[[ EXTRACTED MATERIAL open ]]

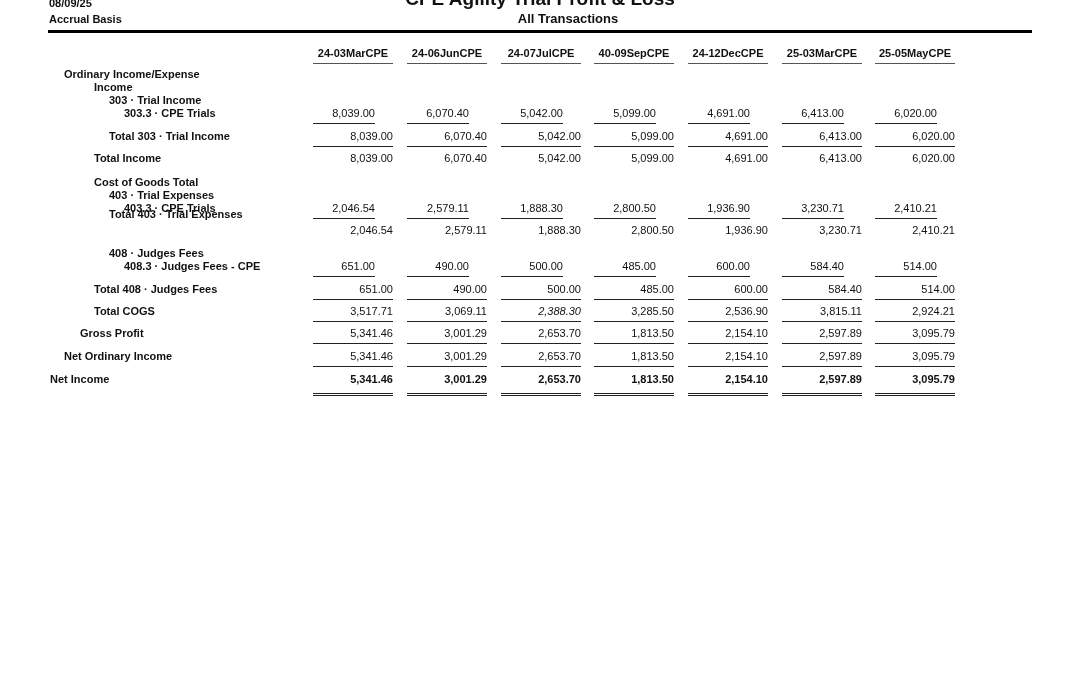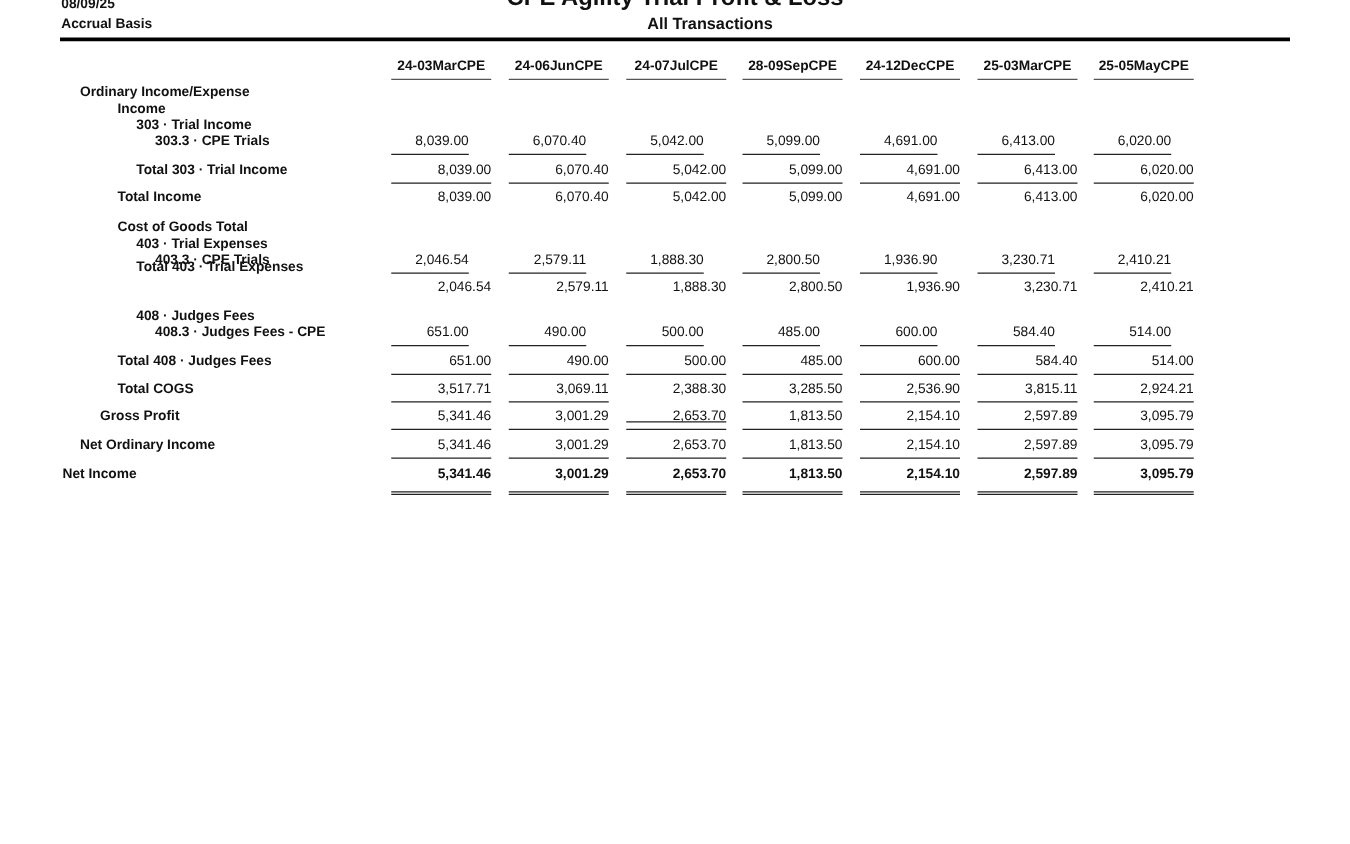--- a/index.html
+++ b/index.html
@@ -28,21 +28,21 @@
 <div id="date" class="hdr-left">08/09/25</div>
 <div id="basis" class="hdr-left">Accrual Basis</div>
 <div id="title">CPE Agility Trial Profit &amp; Loss</div>
 <div id="subtitle">All Transactions</div>
 <div id="rule"></div>
 
 <div id="report">
     <div class="colhdr" style="left: 313px; width: 80px;">24-03MarCPE</div>
     <div class="colhdr" style="left: 407px; width: 80px;">24-06JunCPE</div>
     <div class="colhdr" style="left: 501px; width: 80px;">24-07JulCPE</div>
-    <div class="colhdr" style="left: 594px; width: 80px;">28-09SepCPE</div>
+    <div class="colhdr" style="left: 594px; width: 80px;">40-09SepCPE</div>
     <div class="colhdr" style="left: 688px; width: 80px;">24-12DecCPE</div>
     <div class="colhdr" style="left: 782px; width: 80px;">25-03MarCPE</div>
     <div class="colhdr" style="left: 875px; width: 80px;">25-05MayCPE</div>
     <div class="lbl" style="top: 68px; left: 64px;">Ordinary Income/Expense</div>
     <div class="lbl" style="top: 81px; left: 94px;">Income</div>
     <div class="lbl" style="top: 94px; left: 109px;">303 · Trial Income</div>
     <div class="lbl" style="top: 107px; left: 124px;">303.3 · CPE Trials</div>
     <div class="val ul" style="top: 107px; left: 313px; width: 62px; padding-bottom: 4px;">8,039.00</div>
     <div class="val ul" style="top: 107px; left: 407px; width: 62px; padding-bottom: 4px;">6,070.40</div>
     <div class="val ul" style="top: 107px; left: 501px; width: 62px; padding-bottom: 4px;">5,042.00</div>
@@ -97,21 +97,21 @@
     <div class="val ul" style="top: 283px; left: 313px; width: 80px; padding-bottom: 4px;">651.00</div>
     <div class="val ul" style="top: 283px; left: 407px; width: 80px; padding-bottom: 4px;">490.00</div>
     <div class="val ul" style="top: 283px; left: 501px; width: 80px; padding-bottom: 4px;">500.00</div>
     <div class="val ul" style="top: 283px; left: 594px; width: 80px; padding-bottom: 4px;">485.00</div>
     <div class="val ul" style="top: 283px; left: 688px; width: 80px; padding-bottom: 4px;">600.00</div>
     <div class="val ul" style="top: 283px; left: 782px; width: 80px; padding-bottom: 4px;">584.40</div>
     <div class="val ul" style="top: 283px; left: 875px; width: 80px; padding-bottom: 4px;">514.00</div>
     <div class="lbl" style="top: 305px; left: 94px;">Total COGS</div>
     <div class="val ul" style="top: 305px; left: 313px; width: 80px; padding-bottom: 4px;">3,517.71</div>
     <div class="val ul" style="top: 305px; left: 407px; width: 80px; padding-bottom: 4px;">3,069.11</div>
-    <div class="val ul" style="top: 305px; left: 501px; width: 80px; padding-bottom: 20px;">2,388.30</div>
+    <div class="val ul" style="top: 305px; left: 501px; width: 80px; padding-bottom: 4px; font-style: italic;">2,388.30</div>
     <div class="val ul" style="top: 305px; left: 594px; width: 80px; padding-bottom: 4px;">3,285.50</div>
     <div class="val ul" style="top: 305px; left: 688px; width: 80px; padding-bottom: 4px;">2,536.90</div>
     <div class="val ul" style="top: 305px; left: 782px; width: 80px; padding-bottom: 4px;">3,815.11</div>
     <div class="val ul" style="top: 305px; left: 875px; width: 80px; padding-bottom: 4px;">2,924.21</div>
     <div class="lbl" style="top: 327px; left: 80px;">Gross Profit</div>
     <div class="val ul" style="top: 327px; left: 313px; width: 80px; padding-bottom: 4px;">5,341.46</div>
     <div class="val ul" style="top: 327px; left: 407px; width: 80px; padding-bottom: 4px;">3,001.29</div>
     <div class="val ul" style="top: 327px; left: 501px; width: 80px; padding-bottom: 4px;">2,653.70</div>
     <div class="val ul" style="top: 327px; left: 594px; width: 80px; padding-bottom: 4px;">1,813.50</div>
     <div class="val ul" style="top: 327px; left: 688px; width: 80px; padding-bottom: 4px;">2,154.10</div>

[[ EXTRACTED MATERIAL closed ]]

EXERCISE INSTRUCTIONS.
Copy out every line from the data above that has "Profit" in it.

YOUR RESPONSE.
 <div id="title">CPE Agility Trial Profit &amp; Loss</div>
     <div class="lbl" style="top: 327px; left: 80px;">Gross Profit</div>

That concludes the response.